Timeline Historical Dictionary
First posted on May 14th 2004



Narratives : Central Europe : Early Middle Ages
http://www.zum.de/whkmla/sat/texts/narrema.html


First, the expression Middle Ages is poorly defined; originally a derogatory expression coined by Renaissance humanists to mark the - in their eyes uneventful - era between classical antiquity and their own time. Similarily, the subdivision of the Middle Ages into Early, High and Late Middle Ages is a matter of discussion. For western and central Europe between 476 and c. 1030. For other historical regions, the expression is either inapplicable or requires adjustment, a definition.

During the Roman Empire, the centers of power lay in the Mediterranean, until c.200 in the city of Rome, after 200 frequently changing. With Pepin the Short and Charlemagne, a bipolar structure emerges - one center being Rome with the papacy, the other the core regions of the Frankish Kingdom (Belgium, Ile-de-France with Paris, Champagne, Burgundy, the German Rhineland); here the majority of the Carolingian palaces were located.
The Early Middle Ages saw the emergence of new structures. One being the Papacy. In western and Central Europe, Catholicism, for a time, competed with Arian christianity. When Frankish King Clovis in 496 received baptism, a new political tradition was begun; future kings only became such by being crowned - by a Catholic archbishop. According to Germanic tradition, all legitimate sons had the right to inherit, so partitions of the realm were frequent, and so was fraternal strife. The constitutional reform implemented in the West and East Frankish Kingdoms in 887/888, the establishment of the indivisibility of the country and the succession of the oldest son, created permanent structures. The tradition of coronation thus reduced the influence of noble factions, of princes with competing claims. The church strengthened the position of the king.
For monarchs it was beneficial for the country to the Catholic; thus the Catholic church became a supranational organization; during the 10th and 11th centuries a number of hitherto pagan countries converted to Catholicism - Denmark, Bohemia, Poland, Hungary, Norway, Sweden. The pope, originally merely the bishop of Rome, became the head of the Catholic church, a matter contested by the orthodox church administration of the Byzantine Empire (who also claimed the adjective 'Catholic').

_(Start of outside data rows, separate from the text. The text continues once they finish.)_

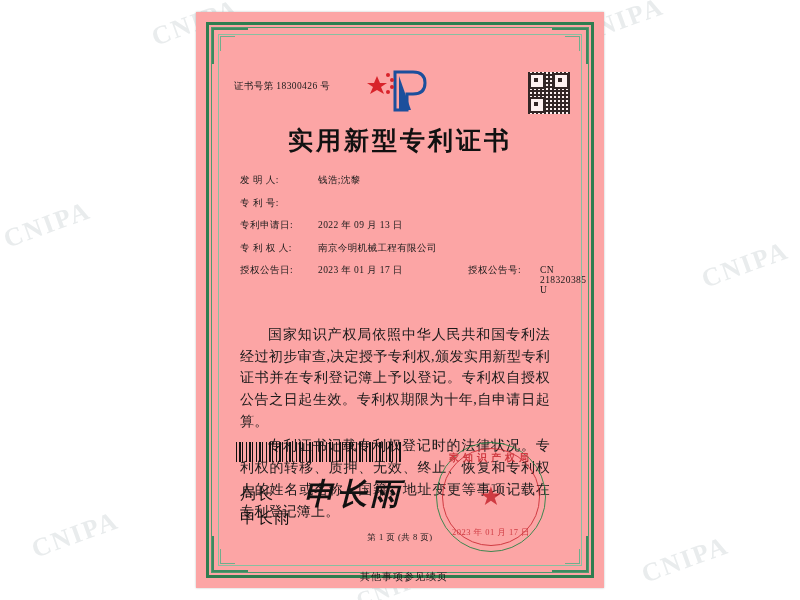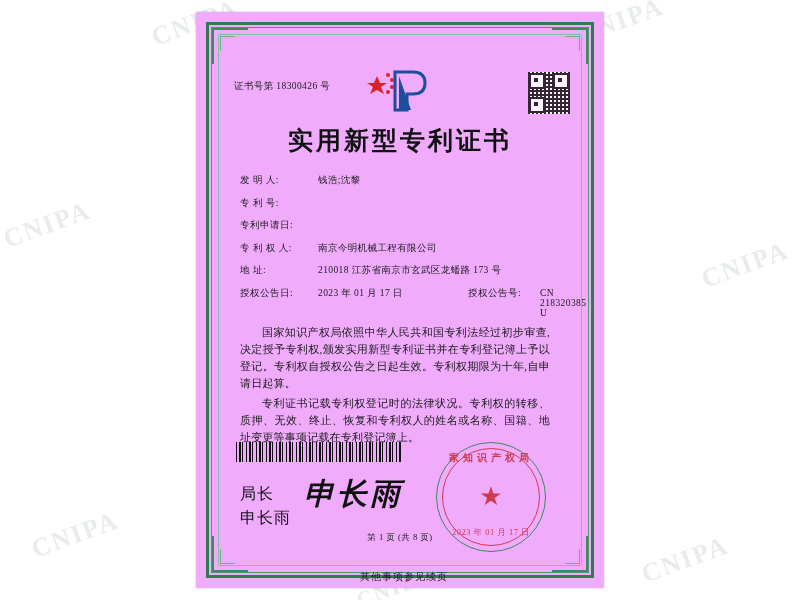"证书号第 18300426 号" .certificate { background: #f0abfc -> #fca5a5 }
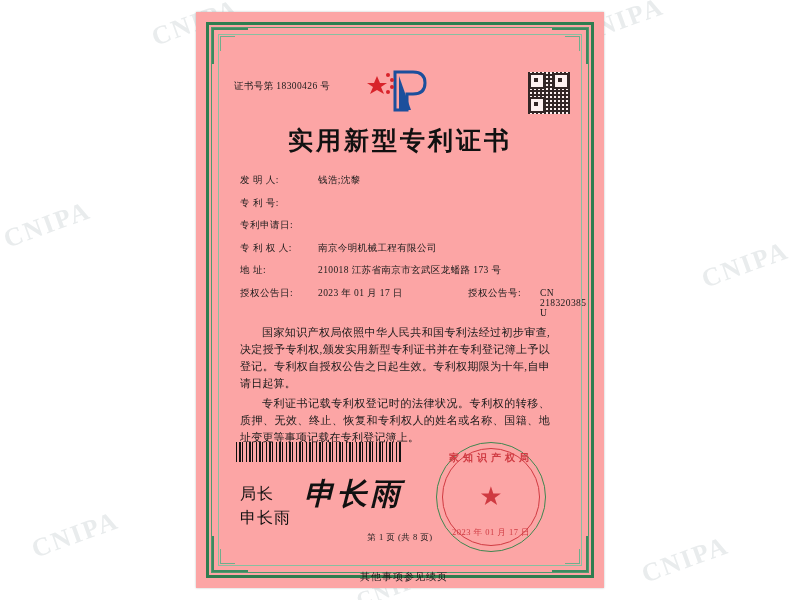"2022 年 09 月 13" div.field-value { html: none -> <div>2022 年 09 月 13 日</div> }
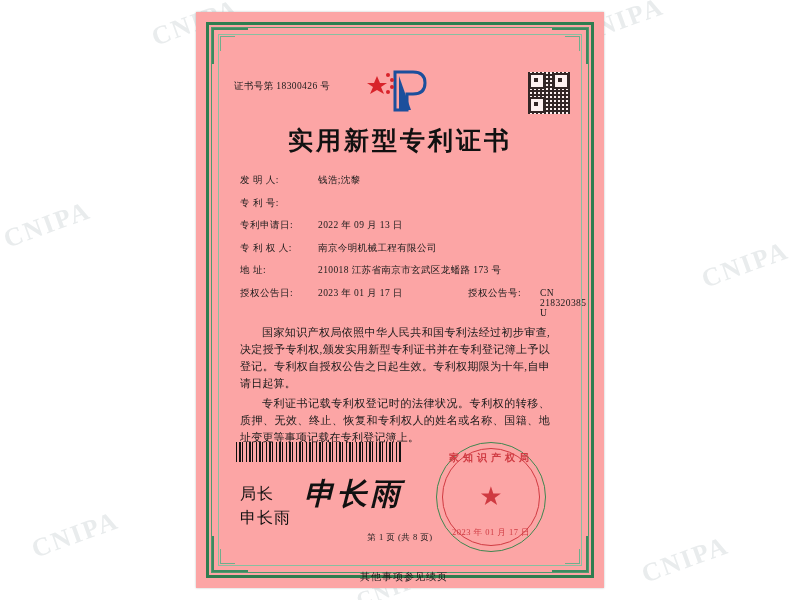"地 址:" div.field-row { html: <div> <div>地 址:</div> <div>210018 江苏省南京市玄武区龙蟠路 173 号</div> </div> -> none }
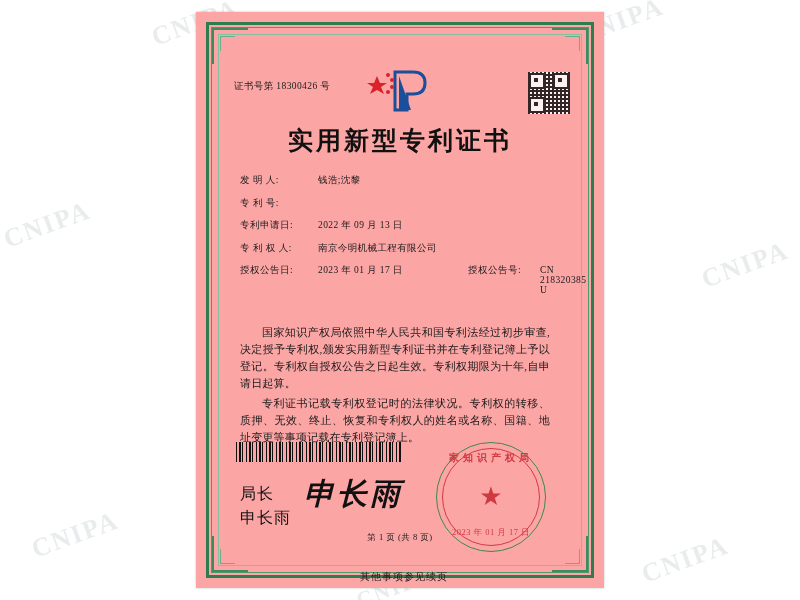"国家知识产权局依照中华人民共和国专利法经过初步审查,决定授予专利权,颁发实用新型" .paragraphs { font-size: 11px -> 14px }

The Irish, Welsh and Scots had accepted christianity without impetus from Rome. They followed a number of traditions differing from Roman Catholicism and saw little incentive of recognizing the papacy; thus, no archdioceses were established there; in the 12th/13th century they would pay the price, for popes legitimized expeditions with the aim to conquer Wales and Ireland.

Another new structure was feudalism. The social structure of Germanic society was based on lord-vassall relations established by an oath. In Catholic Frankish society, this system became refined. The lord provided the vassall with a fief, usually a piece of land; the vassall swore loyal service. Over time, the fiefs became hereditary; the holder still had to swear loyalty in a formal act. The threat posed by Vikings, Saracens and Magyars required a reorganization of defense. Noblemen were required to live in castles (designed to provide protection against raiders, for the peasants and livestock of the surrounding area), keep armour and horses and hold themselves ready. Around 1000, Bishop Adalbero of Laon (N. France) defined society as tripartite; the task of the clergy was to educate, the task of the nobility was to defend, the task of the peasants was to nourish.
The nobles were professional fighters, sustained by lands worked by peasants. The pagan countries which converted to Catholicism in the 10th/11th centuries soon after introduced feudalism according to the Frankish (French/German) model; in England it was introduced by the Norman conquerors in 1066; the christian states of Spain adopted it, too. Societies which did not, such as the western Slavs residing between Elbe and Oder (who remained pagans), the Irish and Welsh, would later pay the price; their countries were conquered.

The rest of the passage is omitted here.